> _Dataset_
--- START ---

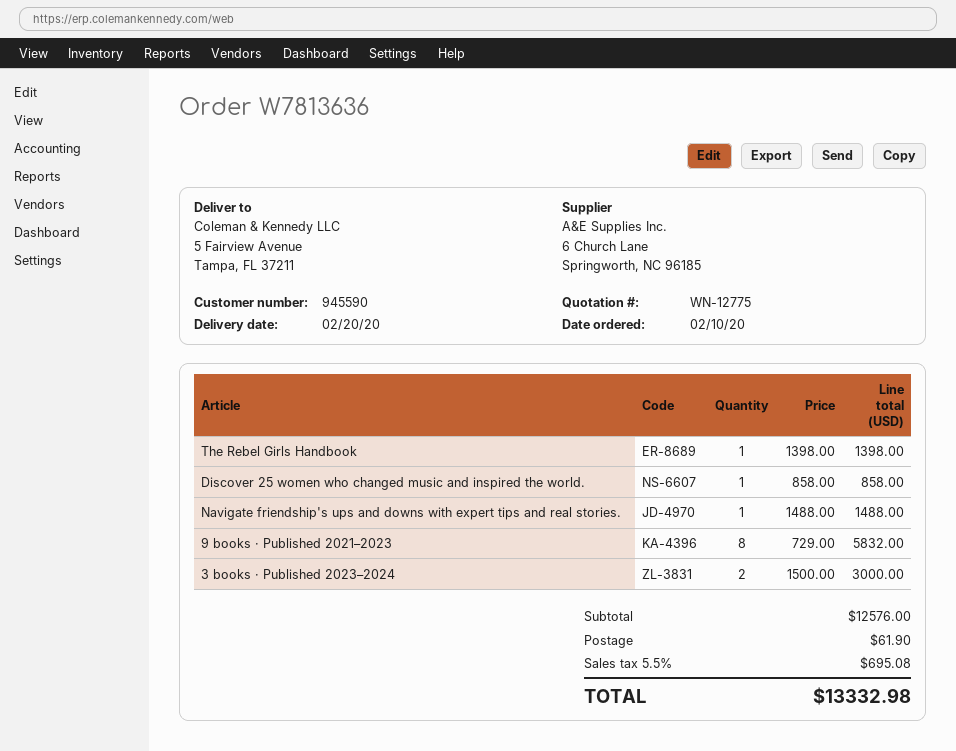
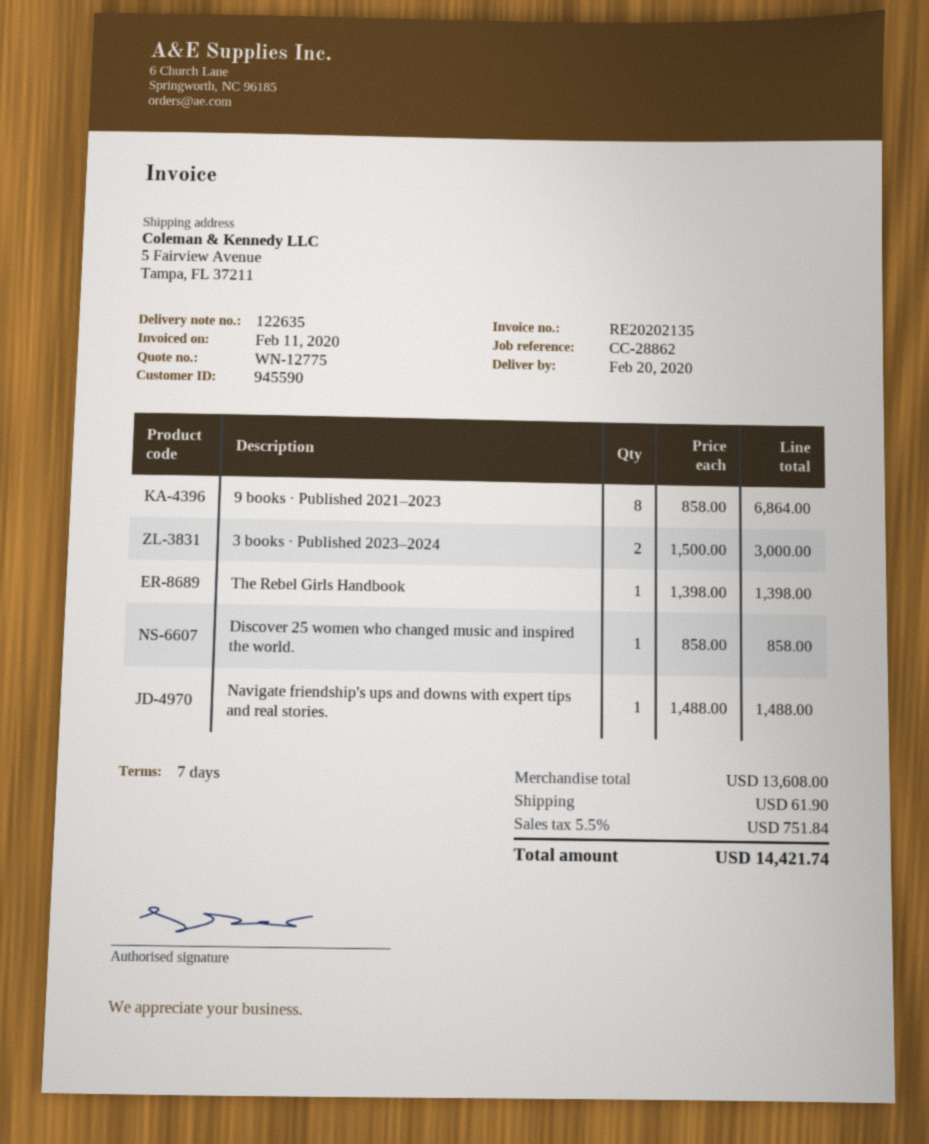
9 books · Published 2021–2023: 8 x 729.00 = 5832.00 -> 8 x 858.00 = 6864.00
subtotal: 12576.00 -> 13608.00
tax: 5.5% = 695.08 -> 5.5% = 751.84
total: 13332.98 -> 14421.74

--- END ---
--- START ---

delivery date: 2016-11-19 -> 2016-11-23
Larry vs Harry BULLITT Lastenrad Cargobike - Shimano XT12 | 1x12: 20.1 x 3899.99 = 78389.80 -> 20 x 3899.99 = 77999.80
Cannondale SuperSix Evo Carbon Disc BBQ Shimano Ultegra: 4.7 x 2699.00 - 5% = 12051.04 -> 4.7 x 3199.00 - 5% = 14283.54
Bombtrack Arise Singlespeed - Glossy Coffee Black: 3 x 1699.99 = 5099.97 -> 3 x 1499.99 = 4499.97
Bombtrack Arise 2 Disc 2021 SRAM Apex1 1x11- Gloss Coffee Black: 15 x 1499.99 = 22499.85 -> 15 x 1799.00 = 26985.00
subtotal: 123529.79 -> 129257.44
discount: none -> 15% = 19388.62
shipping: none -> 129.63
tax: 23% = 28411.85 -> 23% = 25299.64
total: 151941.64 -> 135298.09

--- END ---

> _Action item_
Within the lines above, find those holding the word "Bombtrack" and copy them.

> _Reply to the exercise_
Bombtrack Arise Singlespeed - Glossy Coffee Black: 3 x 1699.99 = 5099.97 -> 3 x 1499.99 = 4499.97
Bombtrack Arise 2 Disc 2021 SRAM Apex1 1x11- Gloss Coffee Black: 15 x 1499.99 = 22499.85 -> 15 x 1799.00 = 26985.00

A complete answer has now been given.